(Records from a data collection)
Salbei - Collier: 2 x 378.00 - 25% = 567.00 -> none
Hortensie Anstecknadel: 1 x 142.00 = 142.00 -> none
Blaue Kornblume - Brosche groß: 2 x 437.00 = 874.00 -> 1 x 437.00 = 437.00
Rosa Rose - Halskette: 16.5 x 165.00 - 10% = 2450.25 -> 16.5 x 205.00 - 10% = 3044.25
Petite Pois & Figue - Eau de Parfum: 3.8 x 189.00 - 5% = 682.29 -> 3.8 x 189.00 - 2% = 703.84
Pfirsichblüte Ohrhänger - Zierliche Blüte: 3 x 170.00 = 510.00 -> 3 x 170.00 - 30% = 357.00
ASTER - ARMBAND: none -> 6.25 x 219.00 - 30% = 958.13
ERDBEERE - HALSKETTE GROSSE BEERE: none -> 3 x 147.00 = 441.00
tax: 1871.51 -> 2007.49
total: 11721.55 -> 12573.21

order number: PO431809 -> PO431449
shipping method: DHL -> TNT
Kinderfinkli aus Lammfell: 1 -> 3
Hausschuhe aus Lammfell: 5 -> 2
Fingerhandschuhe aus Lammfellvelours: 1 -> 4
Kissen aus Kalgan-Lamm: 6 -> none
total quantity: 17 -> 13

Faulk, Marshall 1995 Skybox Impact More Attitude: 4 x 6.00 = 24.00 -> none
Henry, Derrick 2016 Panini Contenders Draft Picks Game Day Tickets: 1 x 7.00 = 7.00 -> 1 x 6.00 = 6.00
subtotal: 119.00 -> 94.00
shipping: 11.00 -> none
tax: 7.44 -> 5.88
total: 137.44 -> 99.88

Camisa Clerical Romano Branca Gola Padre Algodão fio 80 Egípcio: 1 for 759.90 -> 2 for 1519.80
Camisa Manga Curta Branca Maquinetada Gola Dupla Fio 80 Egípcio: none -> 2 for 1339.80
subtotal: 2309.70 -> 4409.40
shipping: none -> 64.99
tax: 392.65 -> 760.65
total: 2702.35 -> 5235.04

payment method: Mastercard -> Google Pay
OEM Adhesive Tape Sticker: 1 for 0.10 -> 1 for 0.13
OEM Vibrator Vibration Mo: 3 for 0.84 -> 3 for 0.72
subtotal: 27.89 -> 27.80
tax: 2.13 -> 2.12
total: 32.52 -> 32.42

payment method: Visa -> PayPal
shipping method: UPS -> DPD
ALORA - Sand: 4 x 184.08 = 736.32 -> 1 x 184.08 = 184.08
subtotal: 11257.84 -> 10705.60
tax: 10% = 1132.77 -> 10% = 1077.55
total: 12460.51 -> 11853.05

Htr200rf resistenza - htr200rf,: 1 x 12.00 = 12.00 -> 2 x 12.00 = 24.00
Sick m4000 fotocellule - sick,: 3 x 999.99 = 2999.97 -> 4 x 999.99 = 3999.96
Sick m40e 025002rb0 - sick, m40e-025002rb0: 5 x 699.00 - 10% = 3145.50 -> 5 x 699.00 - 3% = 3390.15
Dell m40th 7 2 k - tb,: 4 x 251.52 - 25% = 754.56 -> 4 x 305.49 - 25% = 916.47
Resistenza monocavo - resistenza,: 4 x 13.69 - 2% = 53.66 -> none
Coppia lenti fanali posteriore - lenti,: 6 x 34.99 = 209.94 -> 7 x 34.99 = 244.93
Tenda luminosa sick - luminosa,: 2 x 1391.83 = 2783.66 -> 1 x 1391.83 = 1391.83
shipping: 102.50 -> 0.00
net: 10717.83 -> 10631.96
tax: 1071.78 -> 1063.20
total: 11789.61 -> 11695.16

§ Activity
What lines in the entries above include the string "resistenza"? Return each one.

§ Solution to this task
Htr200rf resistenza - htr200rf,: 1 x 12.00 = 12.00 -> 2 x 12.00 = 24.00
Resistenza monocavo - resistenza,: 4 x 13.69 - 2% = 53.66 -> none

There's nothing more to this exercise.